I dont let my dogs out the door before me as i dont know if any strays are out there,but i know they couldnt care if they go out first or not...

Dont play tug of war as the dog may win and think they are better than me  lol thats why they bring it straight back for another game  its not about who wins the dog doesnt go bragging down the pub  and i always put the toys away after we have finished playing or they get shredded...

I think alot of people need to move away from barbera woodhouses methods and realise that dogs aint wolves 

Mel


----------



## Guest (Apr 20, 2008)

Dennyboy said:


> its not about who wins the dog doesnt go bragging down the pub


PMSL, are you sure?


----------



## Dennyboy (Jan 3, 2008)

ajshep1984 said:


> PMSL, are you sure?


no he's not earnd it yet,he's still sitting in the corner being ignored.


----------



## catzndogz (Mar 12, 2008)

sallyanne said:


> And that's when you will usually get bitten,when there scared.
> 
> I'm the same as you Alan,my dogs are allowed on chairs, beds,fed before us,run through doors before us,but they know whats acceptable and what isn't.


 i agree with you both my dogs get sofa before me but as you they know what is acceptable & what isn't.


----------



## catzndogz (Mar 12, 2008)

Dennyboy said:


> no he's not earnd it yet,he's still sitting in the corner being ignored.


 hehe


----------



## Guest (Apr 20, 2008)

ajshep1984 said:


> Exactly so long as they know whats right and wrong.
> 
> Milo knows not to go on sofas or into rooms he's not invited in other peoples homes, we never taught him that so to speak he just knows he has to be invited before he can go anywhere new.
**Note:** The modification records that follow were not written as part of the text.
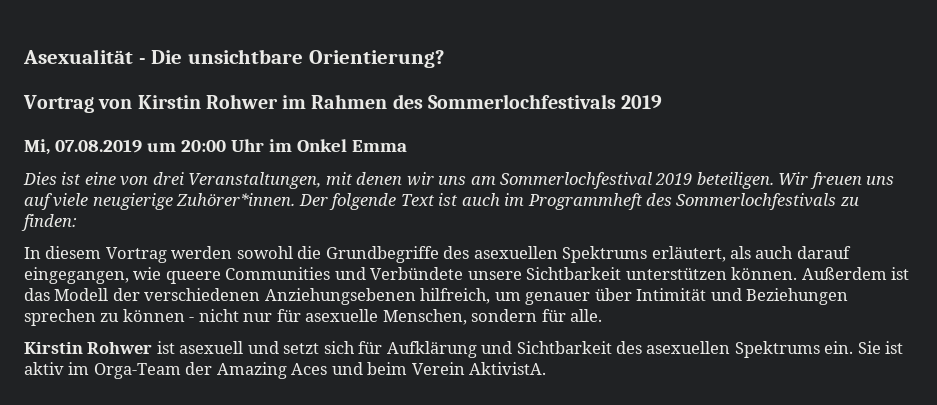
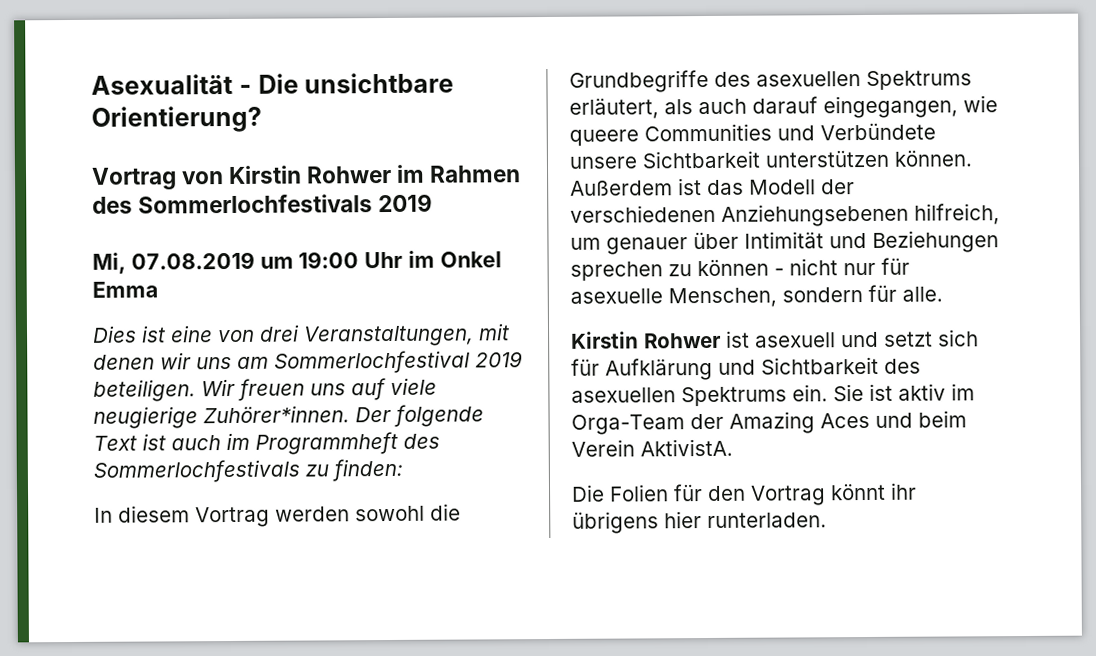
- Mi, 07.08.2019 um 20:00 Uhr im Onkel Emma
+ Mi, 07.08.2019 um 19:00 Uhr im Onkel Emma
+ Die Folien für den Vortrag könnt ihr übrigens hier runterladen.

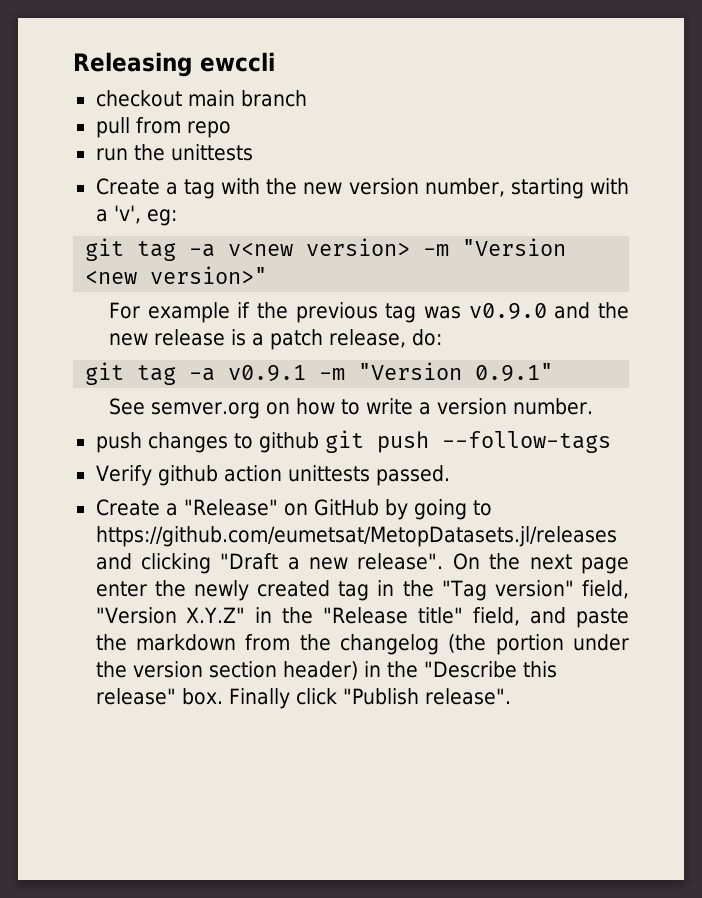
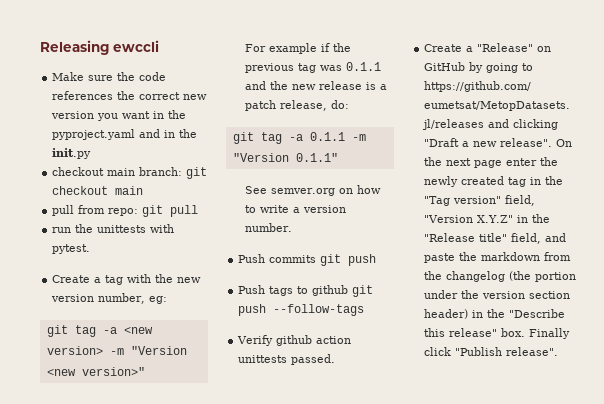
- checkout main branch
+ Make sure the code references the correct new version you want in the pyproject.yaml and in the init.py
+ checkout main branch: git checkout main
- pull from repo
+ pull from repo: git pull
- run the unittests
+ run the unittests with pytest.
- Create a tag with the new version number, starting with a 'v', eg:
+ Create a tag with the new version number, eg:
- git tag -a v<new version> -m "Version <new version>"
+ git tag -a <new version> -m "Version <new version>"
- For example if the previous tag was v0.9.0 and the new release is a patch release, do:
+ For example if the previous tag was 0.1.1 and the new release is a patch release, do:
- git tag -a v0.9.1 -m "Version 0.9.1"
+ git tag -a 0.1.1 -m "Version 0.1.1"
- push changes to github git push --follow-tags
+ Push commits git push
+ Push tags to github git push --follow-tags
Unlike most of the dogs that visit us he also knows not to mark his territory inside.
> 
> ...


Teasing a dog with food surely could be a contributing factor in food aggression,as for the rest well yes an explanation would be good.


----------



## Guest (Apr 20, 2008)

Dennyboy said:


> no he's not earnd it yet,he's still sitting in the corner being ignored.


Now come on you can't ignore a Stafford,no matter how hard you try


----------



## Guest (Apr 20, 2008)

sallyanne said:


> Teasing a dog with food surely could be a contributing factor in food aggression,as for the rest well yes an explanation would be good.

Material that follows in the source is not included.